• [WORK TASK]
Transcribe these records exactly, dropping every picture.
___ EXCERPTED RECORDS ___
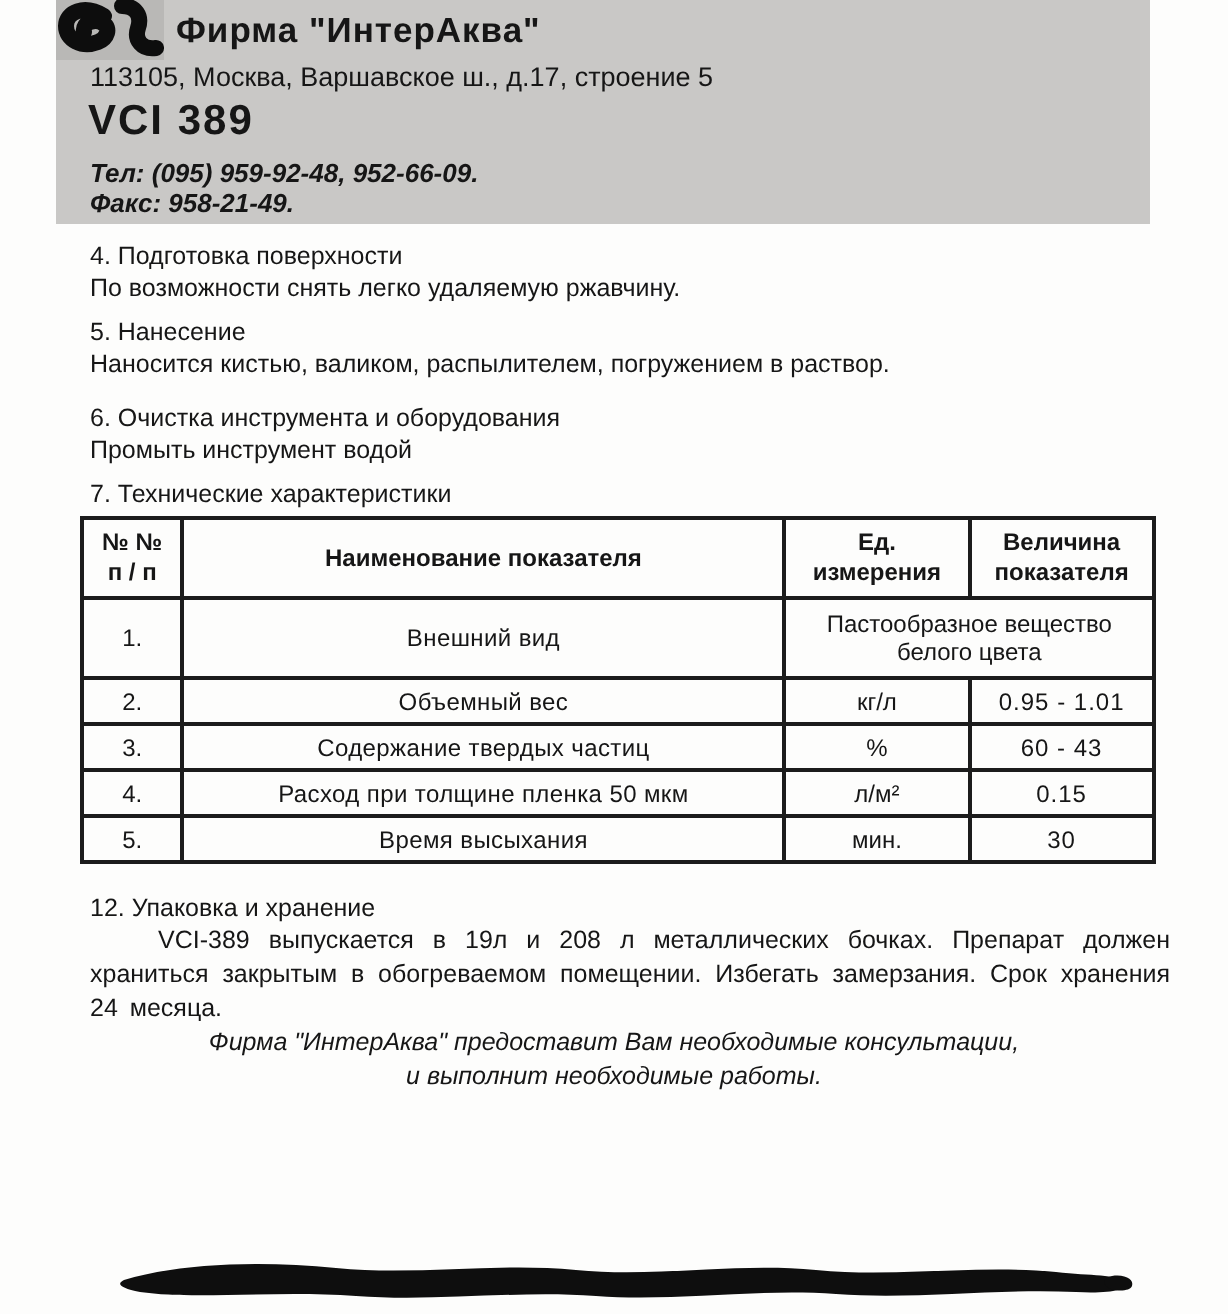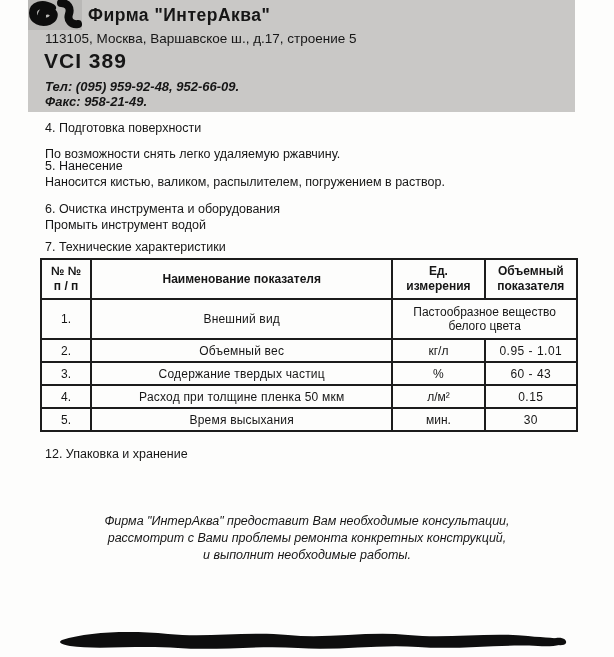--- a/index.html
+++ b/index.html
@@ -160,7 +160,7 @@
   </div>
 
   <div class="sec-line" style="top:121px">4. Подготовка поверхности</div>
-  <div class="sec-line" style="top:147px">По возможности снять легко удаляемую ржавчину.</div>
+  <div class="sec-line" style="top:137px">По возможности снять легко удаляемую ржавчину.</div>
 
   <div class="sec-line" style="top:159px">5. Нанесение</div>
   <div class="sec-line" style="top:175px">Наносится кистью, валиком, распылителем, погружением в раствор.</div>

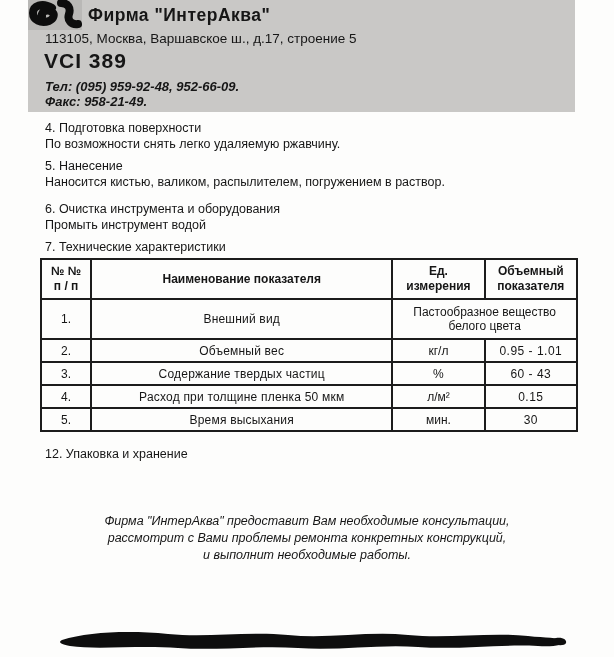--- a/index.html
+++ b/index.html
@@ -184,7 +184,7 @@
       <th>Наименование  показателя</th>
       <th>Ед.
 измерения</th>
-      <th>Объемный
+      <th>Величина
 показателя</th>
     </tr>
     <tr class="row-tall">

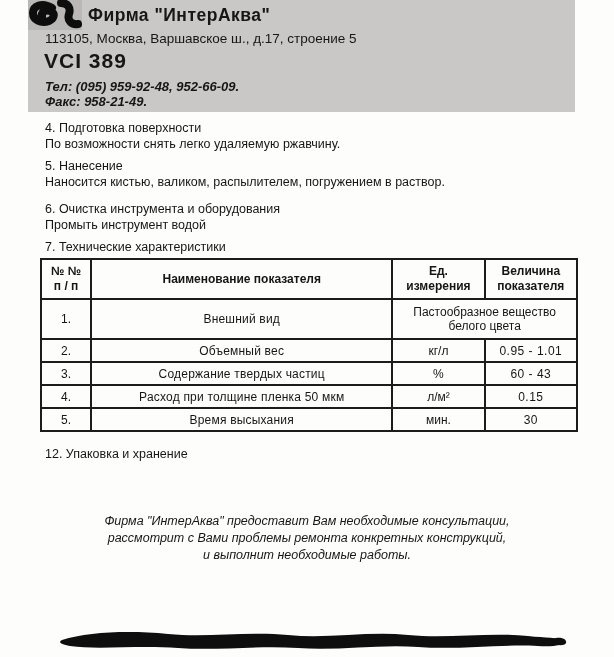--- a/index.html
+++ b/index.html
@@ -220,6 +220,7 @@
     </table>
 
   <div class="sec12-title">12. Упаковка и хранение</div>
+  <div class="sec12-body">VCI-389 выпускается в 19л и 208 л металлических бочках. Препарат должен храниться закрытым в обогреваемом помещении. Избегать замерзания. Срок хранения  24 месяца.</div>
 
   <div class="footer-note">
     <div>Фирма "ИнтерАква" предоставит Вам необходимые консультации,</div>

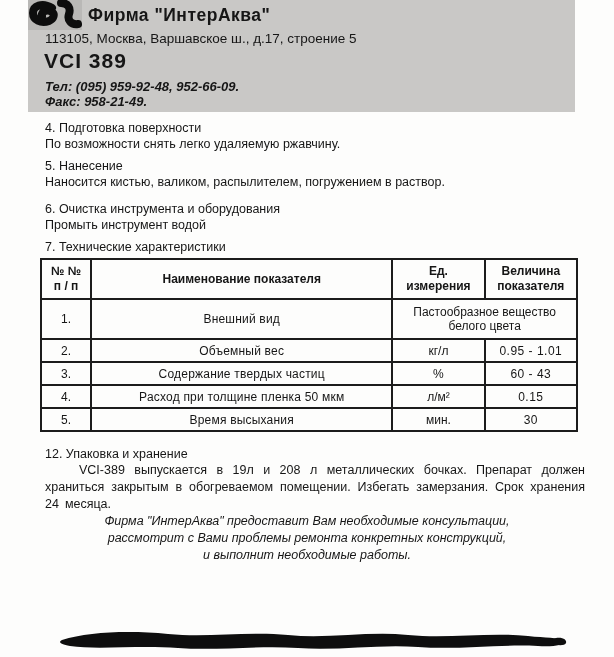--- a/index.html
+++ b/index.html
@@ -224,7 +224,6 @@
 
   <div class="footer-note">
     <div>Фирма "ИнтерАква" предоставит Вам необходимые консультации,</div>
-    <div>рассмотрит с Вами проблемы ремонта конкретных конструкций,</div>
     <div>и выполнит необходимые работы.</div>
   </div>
___
• [YOUR RESPONSE]
--- a/index.html
+++ b/index.html
@@ -160,7 +160,7 @@
   </div>
 
   <div class="sec-line" style="top:121px">4. Подготовка поверхности</div>
-  <div class="sec-line" style="top:147px">По возможности снять легко удаляемую ржавчину.</div>
+  <div class="sec-line" style="top:137px">По возможности снять легко удаляемую ржавчину.</div>
 
   <div class="sec-line" style="top:159px">5. Нанесение</div>
   <div class="sec-line" style="top:175px">Наносится кистью, валиком, распылителем, погружением в раствор.</div>

--- a/index.html
+++ b/index.html
@@ -184,7 +184,7 @@
       <th>Наименование  показателя</th>
       <th>Ед.
 измерения</th>
-      <th>Объемный
+      <th>Величина
 показателя</th>
     </tr>
     <tr class="row-tall">

--- a/index.html
+++ b/index.html
@@ -220,6 +220,7 @@
     </table>
 
   <div class="sec12-title">12. Упаковка и хранение</div>
+  <div class="sec12-body">VCI-389 выпускается в 19л и 208 л металлических бочках. Препарат должен храниться закрытым в обогреваемом помещении. Избегать замерзания. Срок хранения  24 месяца.</div>
 
   <div class="footer-note">
     <div>Фирма "ИнтерАква" предоставит Вам необходимые консультации,</div>

--- a/index.html
+++ b/index.html
@@ -224,7 +224,6 @@
 
   <div class="footer-note">
     <div>Фирма "ИнтерАква" предоставит Вам необходимые консультации,</div>
-    <div>рассмотрит с Вами проблемы ремонта конкретных конструкций,</div>
     <div>и выполнит необходимые работы.</div>
   </div>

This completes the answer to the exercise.